A principal preocupação das autoridades é a morte de um jovem de 21 anos, ocorrida em Campo Grande, considerada óbito suspeito por possível ingestão de bebida adulterada. As amostras coletadas estão em análise no Lacen (Laboratório Central), mas ainda não há confirmação da presença de metanol.

A atualização consta no boletim do CIEVS/MS (Centro de Informações Estratégicas de Vigilância em Saúde), que acompanha o surto nacional de intoxicação por metanol. Até o momento, o país registra 195 notificações entre casos confirmados e suspeitos, com a maioria concentrada no estado de São Paulo — onde a crise começou.

Risco nacional
O Ministério da Saúde mantém ações emergenciais diante da gravidade da situação. Entre as medidas, estão o fornecimento prioritário de antídotos aos Estados e o reforço na fiscalização de bares, conveniências e pontos de venda de bebidas alcoólicas. O objetivo é retirar do mercado produtos de origem duvidosa ou adulterados com substâncias tóxicas.

O que é o metanol?
O metanol é um tipo de álcool utilizado industrialmente como solvente e na fabricação de combustíveis, tintas e produtos químicos. Apesar de ter aparência semelhante ao etanol — o álcool comum de bebidas — ele é extremamente tóxico e não pode ser ingerido por humanos.

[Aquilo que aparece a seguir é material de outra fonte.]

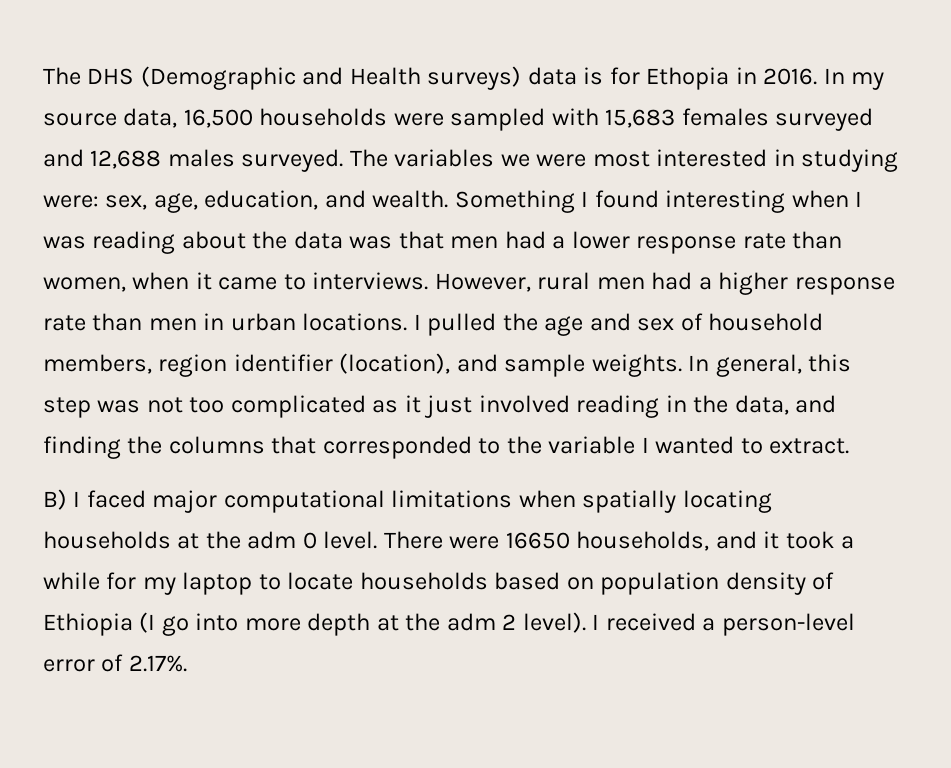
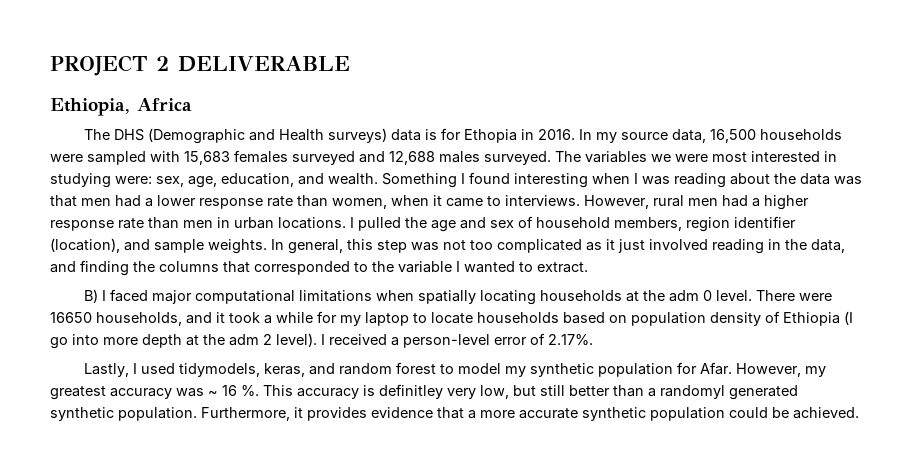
+ PROJECT 2 DELIVERABLE
+ Ethiopia, Africa
+ Lastly, I used tidymodels, keras, and random forest to model my synthetic population for Afar. However, my greatest accuracy was ~ 16 %. This accuracy is definitley very low, but still better than a randomyl generated synthetic population. Furthermore, it provides evidence that a more accurate synthetic population could be achieved.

No organismo, o metanol é convertido em formaldeído e ácido fórmico, compostos altamente nocivos que afetam principalmente o fígado, a retina e o sistema nervoso. A intoxicação pode causar desde sintomas leves, como náusea e dor abdominal, até cegueira irreversível e morte, mesmo em pequenas quantidades.

Alerta à população
As autoridades de saúde reforçam o alerta à população para evitar o consumo de bebidas de procedência duvidosa e denunciar estabelecimentos que comercializam produtos suspeitos. A ingestão de bebidas falsificadas representa um risco imediato à vida.